La sostenibilità è un concetto così disturbante e rivoluzionario che ci si esercita quotidianamente per distruggerlo o renderlo incomprensibile. Disturba perché non è frutto del post-positivismo, che crede ancora alla favola del mondo oggettivo, e dei modelli che vanno bene dappertutto; richiede invece un approccio sistemico in ogni sua applicazione e riconosce la pluralità degli attori in gioco in politica come in altri ambiti, per la ricerca di soluzioni per il bene comune.
È un concetto antitetico rispetto a chi invece è abituato alla semplificazione del pensiero, per chi ragiona col meccanismo lineare del problem-solving e vorrebbe un’unica soluzione per quel determinato problema.
Essendo di derivazione della scienza della complessità, la sostenibilità non è di facile né di immediata applicazione e al di là dei suoi principi universali, va adattata al contesto specifico.
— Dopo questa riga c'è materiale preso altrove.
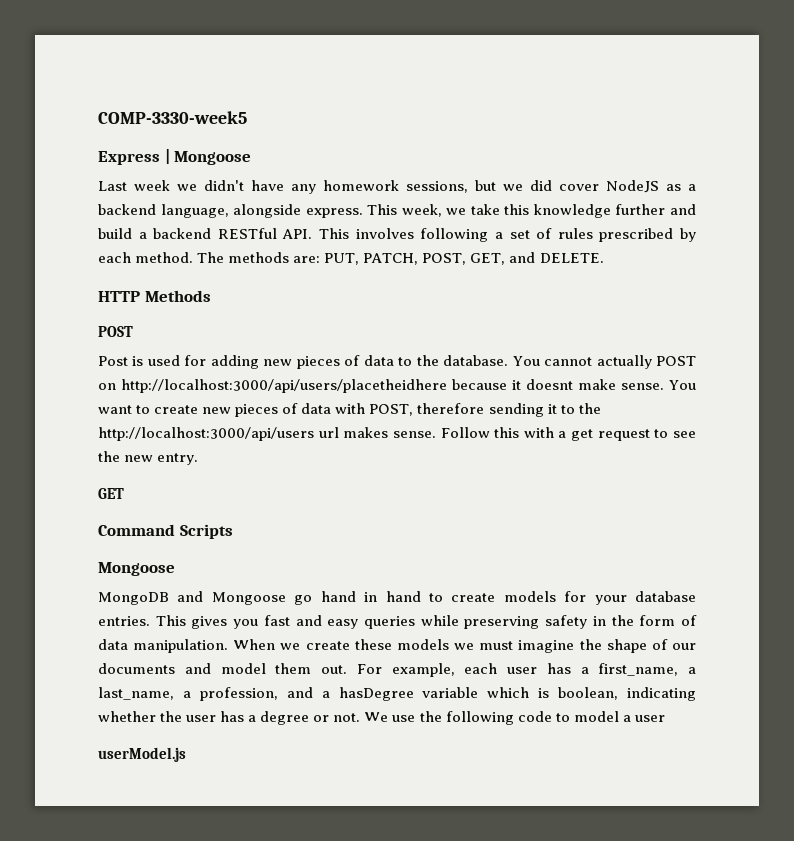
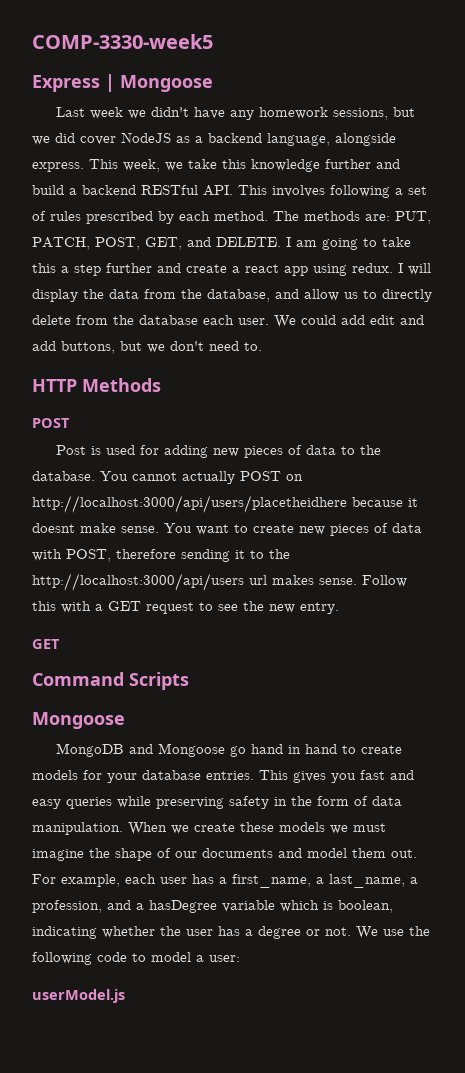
(604, 258) none -> [286,237,411,250] [32,263,431,276] [32,289,432,302] [32,315,424,328] [32,341,262,354] I am going to take this a step further and create a react app using redux. I will display the data from the database, and allow us to directly delete from the database each user. We could add edit and add buttons, but we don't need to.
[571,429,594,441] get -> [108,601,141,611] GET
[634,715,665,722] user -> [209,955,240,962] user:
Come ogni strumento cognitivo, dipende da chi lo utilizza (ovvero da quanta competenza e dimestichezza ne abbia) e dall’uso che ne fa.
L’esercizio di distruzione e alterazione del concetto si evince, ad esempio, attraverso la diffusione di orrendi ossimori quali “chimica verde”, “termovalorizzatore”, che con essa non hanno nulla da spartire.
La sostenibilità è un principio guida dell’autogoverno perché è parte integrante della visione politica che lo sorregge: per esempio, vogliamo il modello esogeno della petrolchimica traslato in distese di termodinamico sulle nostre terre fertili (insostenibilità economica, sociale e ambientale)? Vogliamo alimentare la cultura del clientelismo e il protrarsi dell’iniquità nell’accesso ai diritti e alle risorse (l’insostenibilità etica e culturale)?
Se l’autogoverno è un processo di riappropriazione del diritto di scelta di un popolo, questo processo ha necessità di sorreggersi a dei pilastri che ne scardinino non solo i meccanismi di relazione di dipendenza con un’entità politica sovraordinata, ma anche nella costruzione del proprio percorso a tutto tondo. I campi di applicazione sono tanti: la sostenibilità ambientale, economica e sociale va perseguita nella pianificazione della gestione delle risorse territoriali, per fare in modo che i Sardi abbiano un futuro; va perseguita nell’istruzione e nelle varie espressioni culturali, perché l’autogoverno non può trovare terreno fertile nell’omologazione a modelli esogeni; va applicata nell’economia, perché la creazione di valore non è disgiunta dalla creazione di benessere per le persone e il loro territorio.
Il compito coraggioso che spetta a coloro che agiscono per l’autodeterminazione dei Sardi non è quello di negare o di affossare la sostenibilità, pur in presenza di chiare contraffazioni del termine e di tentativi di far passare strumentalmente qualsiasi nefandezza sotto la sua egida, ma quello di renderla comprensibile e realizzabile.
*Sardegna Possibile
Gentile Rita Cannas,
Non si può rendere realizzabile la sostenibilità se non si affossa il sistema che la impedisce.
In questo dibattito, per altro molto interessante e avvincente magistralmente promosso (o causato) da Vito Biolchini, emerge un concetto molto importante che non deve essere messo da parte: Sostenibilità e Autodeterminazione non sono divisibili, sono la sintesi. Sono concetti complementari che non possono fare a meno l’una dell’altra.
Tambene si lu aiamus potidu faghere, ma oje so sardos non solu non podent detzidere supra sa sustenibilidade ma non podent mancu seperare sa marca de de sos luminos pro allughere su fogu.
beato chi ci capisce qualcosa
Non mi è chiaro cosa voglia dire l’intera questione e meno che meno l’articolo.